Следующий день. Около половины одиннадцатого утраНа тесной брусчатой улице перед старым трехэтажным домом с бледно-розовыми стенами, первый этаж которого занимал антикварный магазин, остановился серебристый седан.
Водитель — мужчина средних лет, высокий и весьма упитанный, всегда почти наголо постриженный, с неинтересным лицом, кривым носом и слегка выступающей вперед нижней губой, из-за которой к нему привязалась кличка «Губа», — вышел из автомобиля и, оглянувшись по сторонам, зашел в магазин.

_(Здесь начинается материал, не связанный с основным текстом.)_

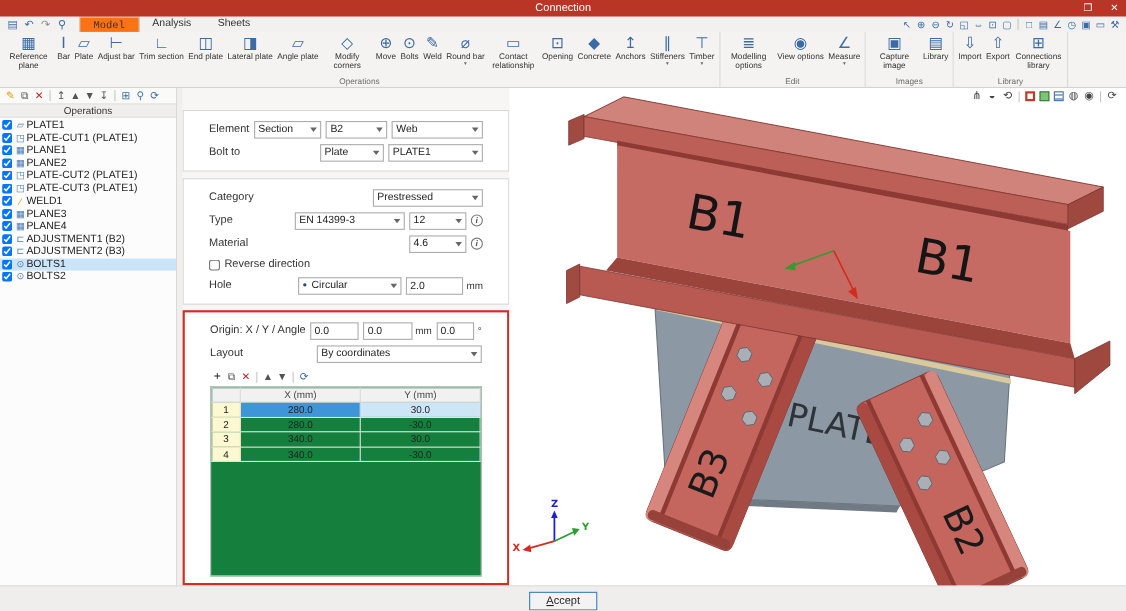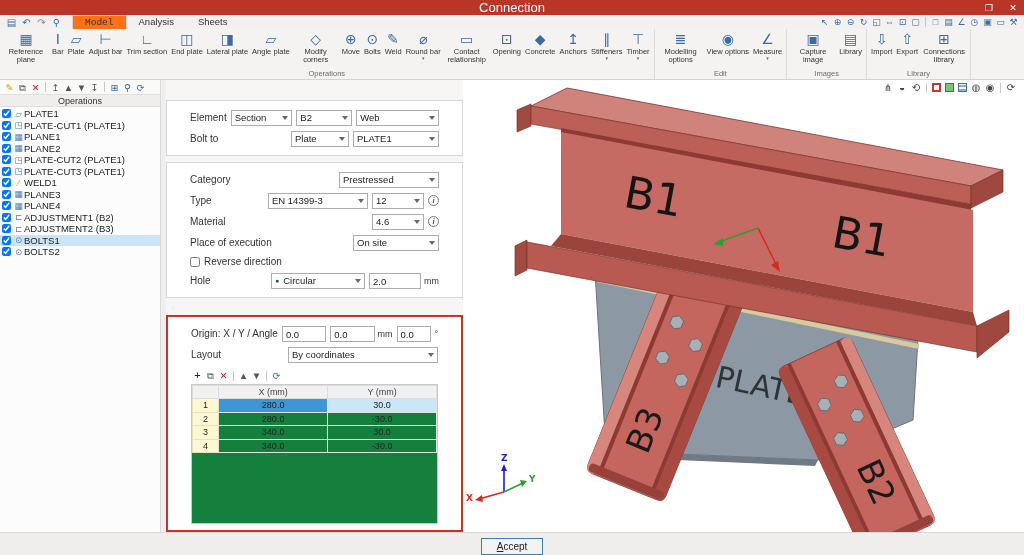"Connection" .titlebar .title { font-size: 13px -> 10px }
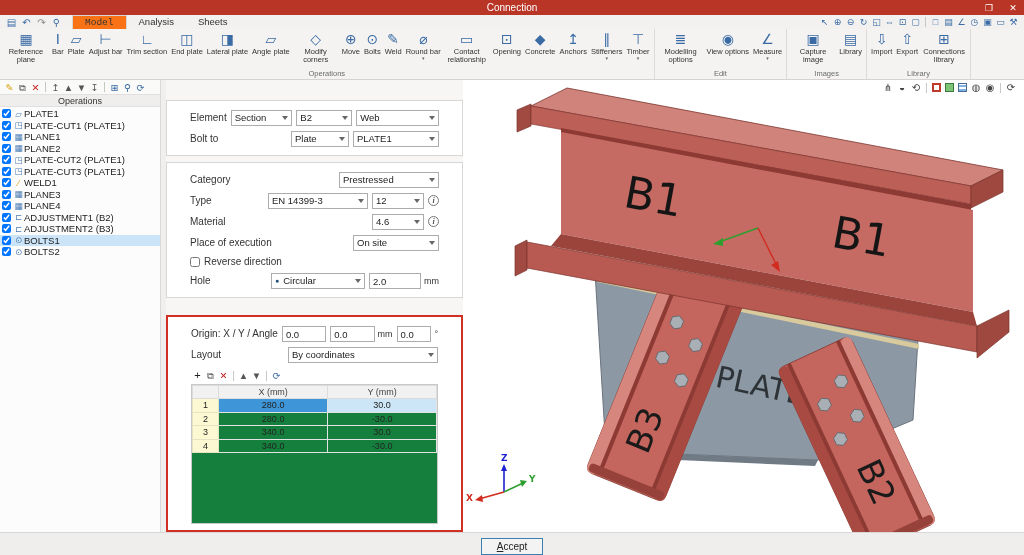"Place of execution" div.frow { html: <div> <span>Place of execution</span> <span> <span>On site</span> </span> </div> -> none }
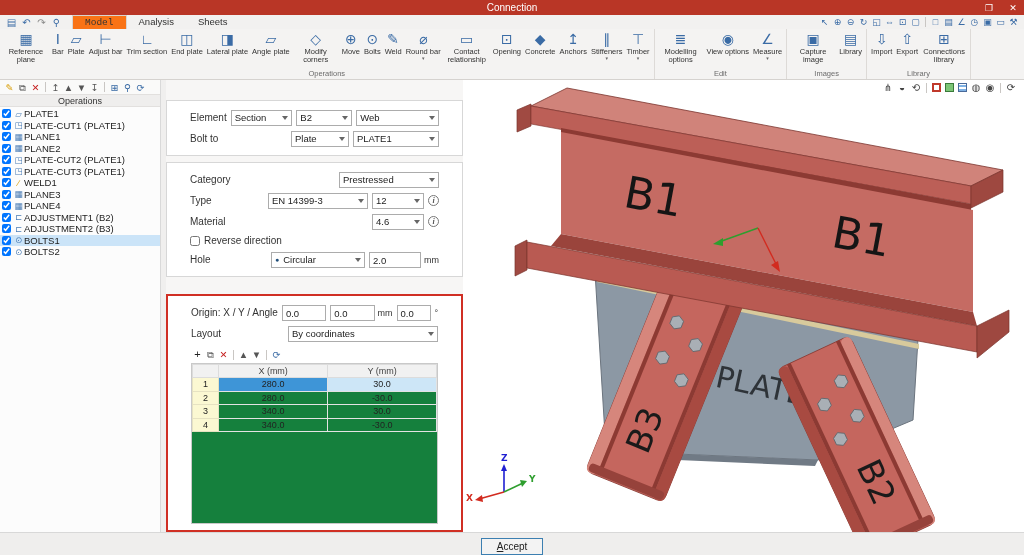"Origin: X / Y /" .gbox.red { margin-top: 17px -> 5px }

— Лукас, чего это ты за мной бегаешь? От дел отрываешь, — сказал Фердинанд Золик, увидев зашедшего в помещение мужчину.
— Беседа есть. У меня для тебя есть одно очень интересное предложение, — проходя мимо витрины с фарфоровыми вазами, мелкими статуэтками и разной другой мелочью, ответил Лукас.
— Вот как… ну, давай, зайдем в подсобку, — Золик кивнул на деревянную дверь в дальнем углу салона магазина.
Двое мужчин скрылись за дверью и, пройдя по мрачному коридору, очутились в подсобке — просторной комнате с одним окном с видом на боковую улицу, используемой как хранилище для лишнего антиквариата.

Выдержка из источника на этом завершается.